Role: Police Officer
From Lincolnshire, Lilian Wyles was one of the earliest female police officers in England. Originally studying law she broke off the legal studies she had begun at her father’s instigation, to serve as a hospital nurse in World War I.
Wyles started her police career in February 1919 as one of three sergeants in the Metropolitan Women Police Patrols, covering Central London and the East End but without the power of arrest. The patrols met with scorn from policemen and from members of the public. “Daunted at first, Wyles became accustomed to her visibility as another London sight, ‘along with the Tower and Westminster Abbey’. People stopped and commented within earshot: ‘How queer.’ ‘How unwomanly.’ ‘Not quite nice, do you think?’” However, they were given tasks such as escorting lost children. Largely thanks to her efforts, the patrols’ women were given attested status within the Metropolitan Police in 1923, i.e. the power of arrest.
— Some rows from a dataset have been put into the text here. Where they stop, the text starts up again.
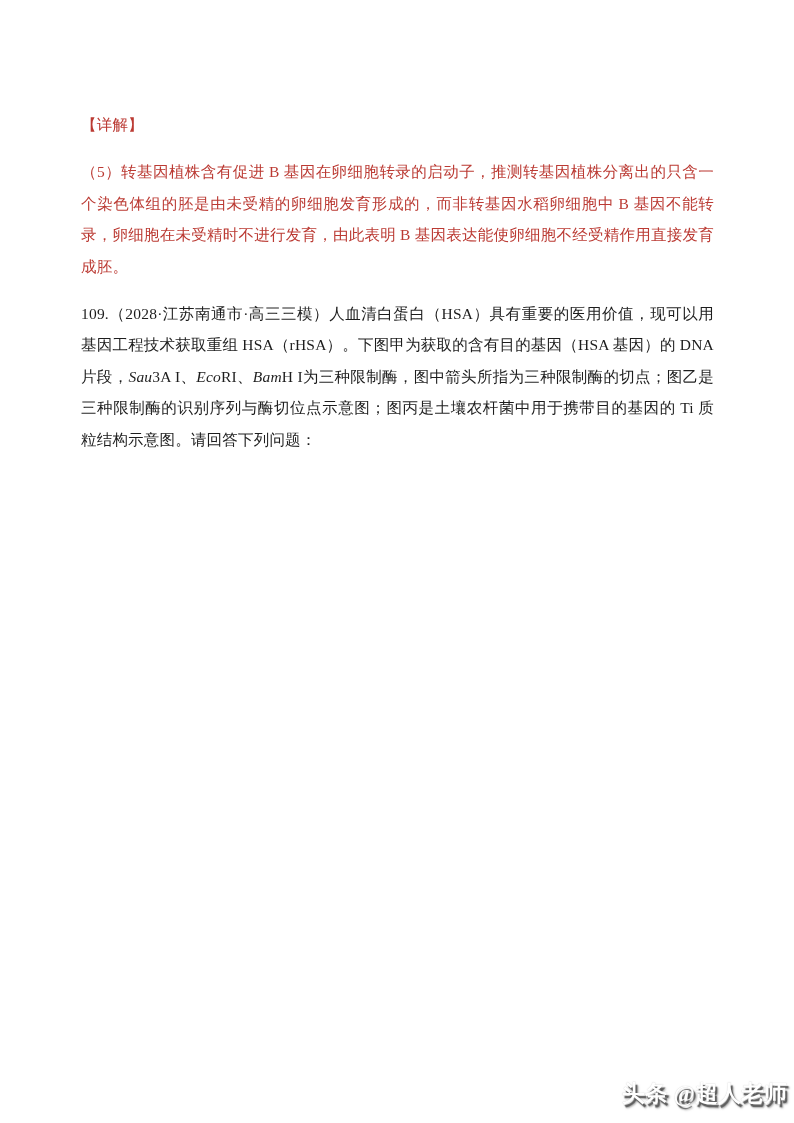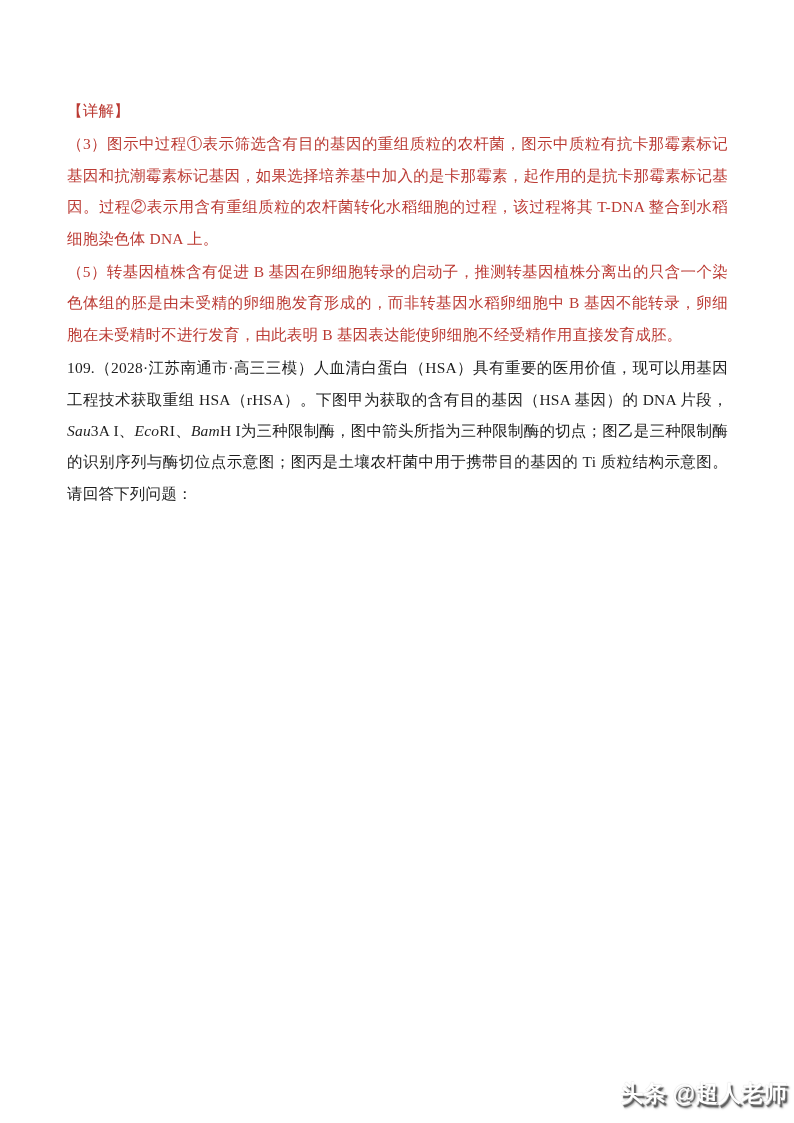--- a/index.html
+++ b/index.html
@@ -19,56 +19,55 @@
     position: absolute;
     left: 65px;
     top: 93px;
     width: 665px;
     font-size: 15.5px;
     line-height: 31.4px;
     text-align: justify;
     letter-spacing: 0.2px;
   }
   .para {
-    margin: 2px;
+    margin: 16px;
     padding: 0;
   }
   .para.red   { color: #bb3a33; }
   .para.black { color: #1d1d1d; }
   .seg-italic { font-style: italic; }
   .page-number {
     position: absolute;
     top: 1034px;
     left: 0;
     right: 71px;
     text-align: right;
     font-family: "Liberation Serif", "DejaVu Serif", serif;
     font-size: 14.5px;
     font-weight: bold;
     color: #161616;
   }
   .watermark {
     position: absolute;
     top: 1078px;
     right: 7px;
-    font-family: Liberation Sans, sans-serif;
+    font-family: Liberation Serif, serif;
     font-size: 23px;
     font-weight: bold;
     white-space: nowrap;
     color: #ffffff;
     text-shadow:
       2px 3px 1px rgba(85, 85, 85, 0.95),
       3px 4px 2px rgba(120, 120, 120, 0.55),
       0 0 1px rgba(170, 170, 170, 0.7);
   }
 </style>
 </head>
 <body>
 
 <div class="page">
   <main class="doc-body">
       <p class="para red"><span>【详解】</span></p>
-      <p class="para red"><span>（3）图示中过程①表示筛选含有目的基因的重组质粒的农杆菌，图示中质粒有抗卡那霉素标记基因和抗潮霉素标记基因，如果选择培养基中加入的是卡那霉素，起作用的是抗卡那霉素标记基因。过程②表示用含有重组质粒的农杆菌转化水稻细胞的过程，该过程将其 T-DNA 整合到水稻细胞染色体 DNA 上。</span></p>
       <p class="para red"><span>（5）转基因植株含有促进 B 基因在卵细胞转录的启动子，推测转基因植株分离出的只含一个染色体组的胚是由未受精的卵细胞发育形成的，而非转基因水稻卵细胞中 B 基因不能转录，卵细胞在未受精时不进行发育，由此表明 B 基因表达能使卵细胞不经受精作用直接发育成胚。</span></p>
       <p class="para black"><span>109.（2028·江苏南通市·高三三模）人血清白蛋白（HSA）具有重要的医用价值，现可以用基因工程技术获取重组 HSA（rHSA）。下图甲为获取的含有目的基因（HSA 基因）的 DNA 片段，</span><span class="seg-italic">Sau</span><span>3A I、</span><span class="seg-italic">Eco</span><span>RI、</span><span class="seg-italic">Bam</span><span>H I为三种限制酶，图中箭头所指为三种限制酶的切点；图乙是三种限制酶的识别序列与酶切位点示意图；图丙是土壤农杆菌中用于携带目的基因的 Ti 质粒结构示意图。请回答下列问题：</span></p>
     </main>
   <div class="watermark">头条 @超人老师</div>
 </div>
 
 </body></html>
As one of the first women in such a position, her relations with male colleagues were uneasy, although she enjoyed the confidence of the chief constable of the CID, Frederick Porter Wensley, until his retirement in 1929.
Wyles was also instrumental in making it a task for women police officers to take statements from women in cases of sexual assault. Wyles was promoted to chief inspector in 1932. She retired to Penzance, Cornwall where she wrote her memoirs – A Woman at Scotland Yard: Reflections on the struggles and achievements of thirty years in the Metropolitan Police.